La mise en œuvre d’une telle stratégie serait réalisée "en deux temps". Il s’agirait tout d’abord de "réévaluer les médicaments à SMR faible, qui deviendraient soit remboursés à 30%, soit non remboursés". A l’issue de cette première étape "il n’y aurait plus que deux taux, 65% et 30%". Dans un second temps, ces deux taux seraient fusionnés à une valeur intermédiaire.
En septembre dernier, la presse s'était fait écho de ce point du rapport. La proposition avait déclenché de nombreuses critiques tant de la part des associations que des pharmaciens.

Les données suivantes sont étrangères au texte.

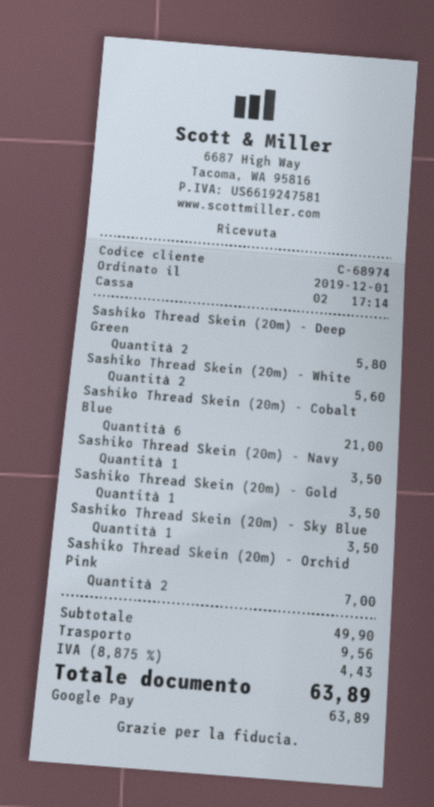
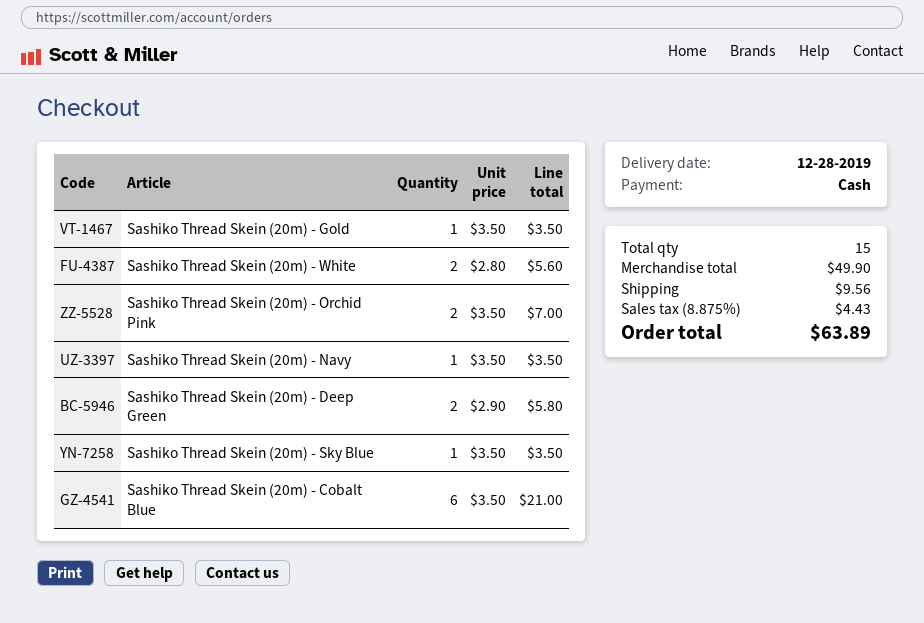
payment method: Google Pay -> cash

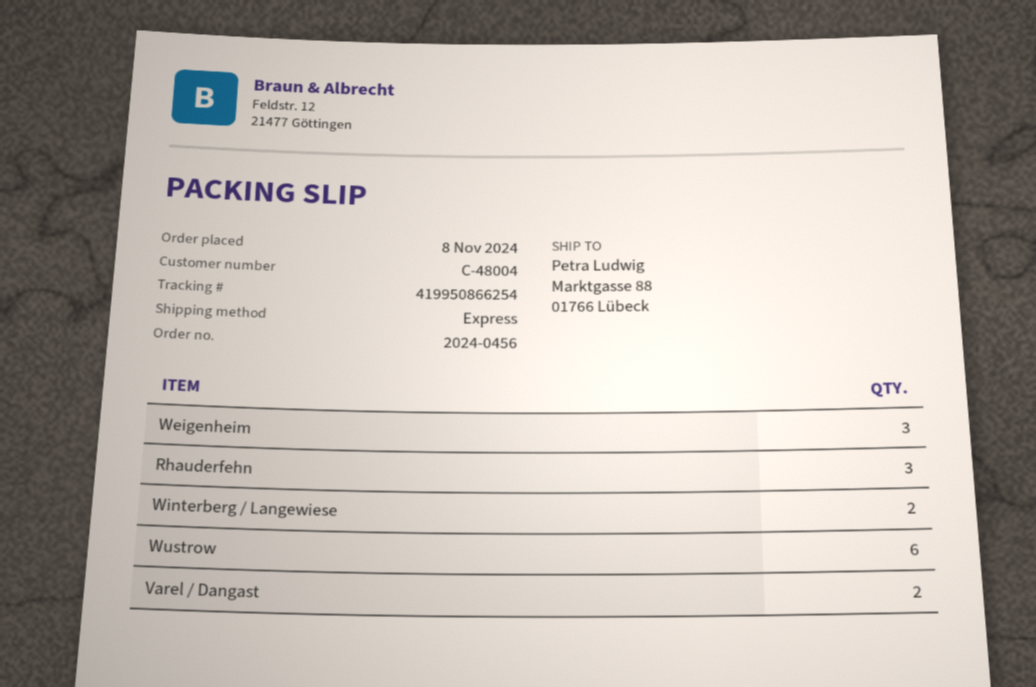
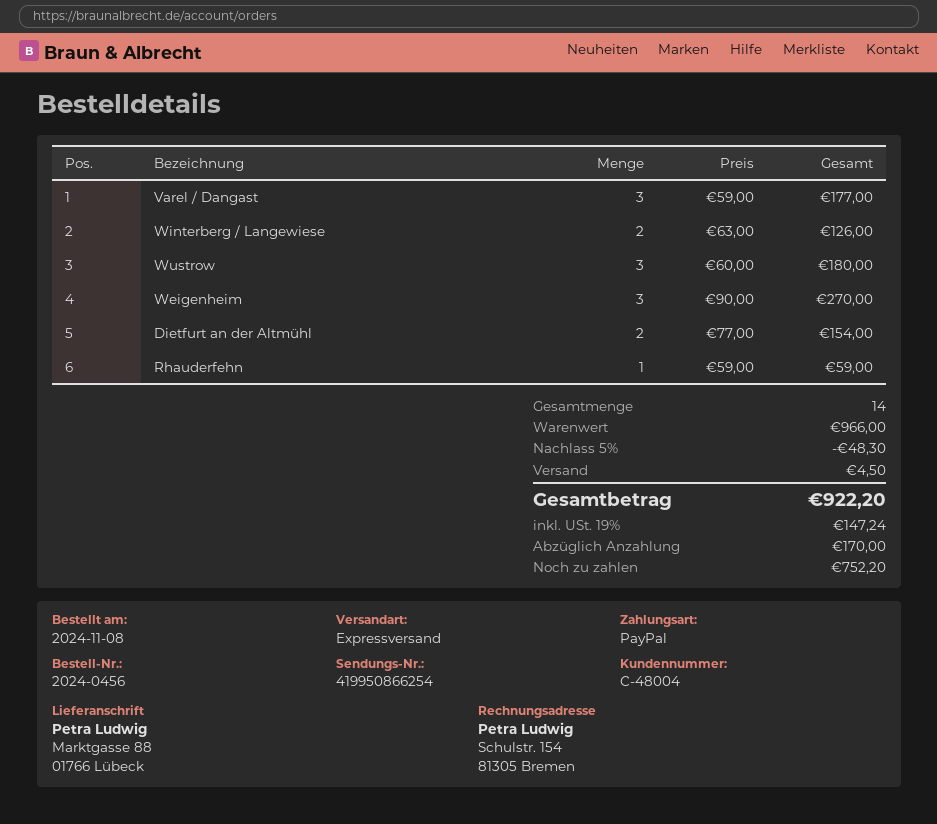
Rhauderfehn: 3 -> 1
Wustrow: 6 -> 3
Varel / Dangast: 2 -> 3
Dietfurt an der Altmühl: none -> 2

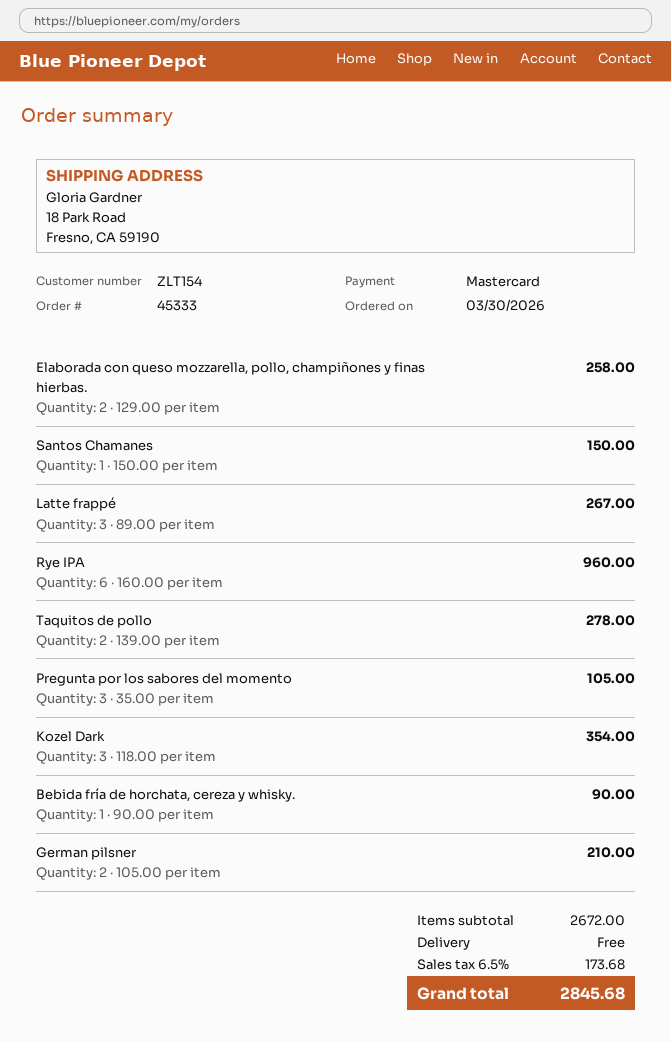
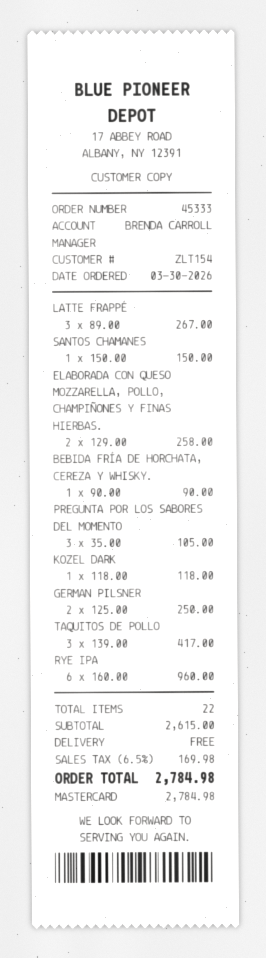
Taquitos de pollo: 2 x 139.00 = 278.00 -> 3 x 139.00 = 417.00
Kozel Dark: 3 x 118.00 = 354.00 -> 1 x 118.00 = 118.00
German pilsner: 2 x 105.00 = 210.00 -> 2 x 125.00 = 250.00
subtotal: 2672.00 -> 2615.00
tax: 6.5% = 173.68 -> 6.5% = 169.98
total: 2845.68 -> 2784.98

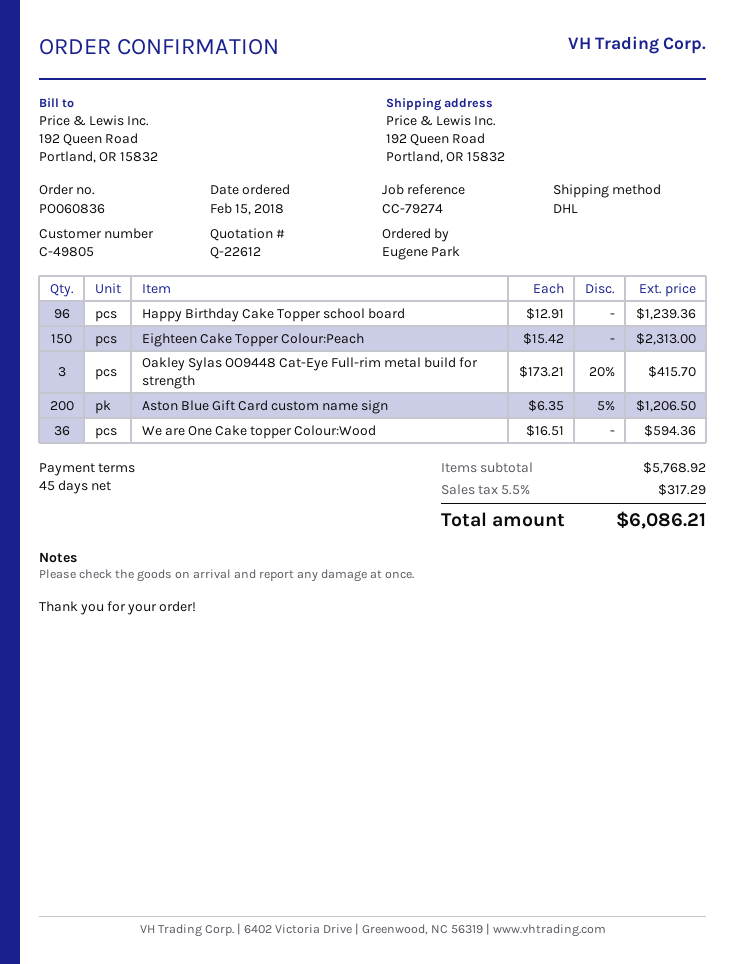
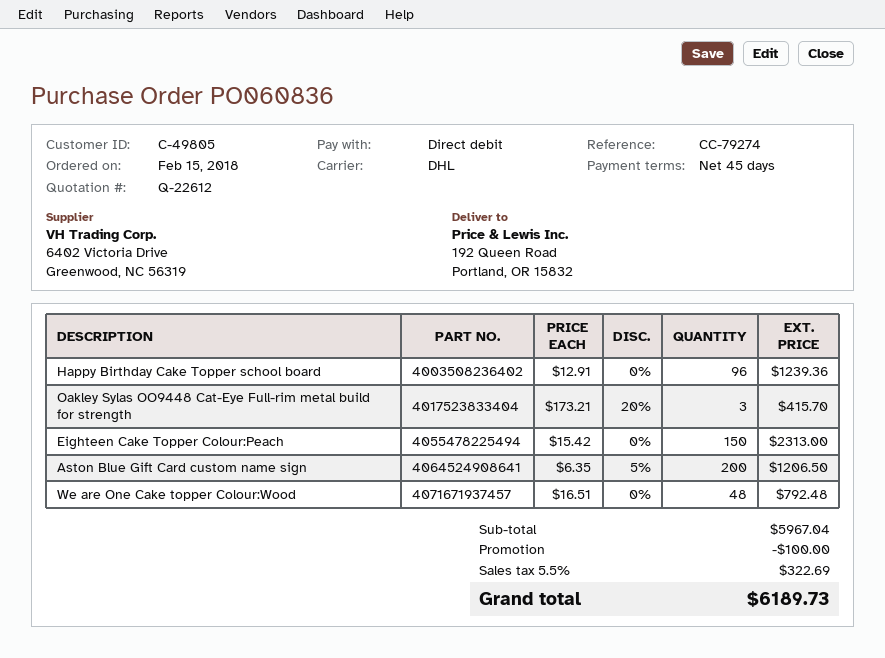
We are One Cake topper Colour:Wood: 36 x 16.51 = 594.36 -> 48 x 16.51 = 792.48
subtotal: 5768.92 -> 5967.04
discount: none -> 100.00
tax: 5.5% = 317.29 -> 5.5% = 322.69
total: 6086.21 -> 6189.73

Marisol Touraine avait rapidement répondu aux critiques en précisant que le principal sujet du rapport restait la simplification de l'évaluation, pour leur meilleure efficience et leur meilleure compréhension par le public.
Accompagner le remboursement des traitements ciblés
Parmi les évolutions possibles, le rapport suggère la création d’un "mécanisme de remboursement temporaire" utilisé lorsque arrivent sur le marché "[des] produits dont l’effet est modeste, ou mal démontré, ou pour lesquels des doutes existent sur la pertinence clinique" (typiquement, des thérapies ciblées, qui n’ont été expérimentées que sur un faible nombre de patients).
Or, dans le cas de pathologies graves, "pour lesquelles il n’y a pas d’alternative disponible", il apparaît "difficile de priver les patients d’une perspective, même incertaine, d’une amélioration possible". Un taux de remboursement provisoire serait alors décidé, le temps que les données disponibles soit suffisantes pour mieux évaluer le traitement.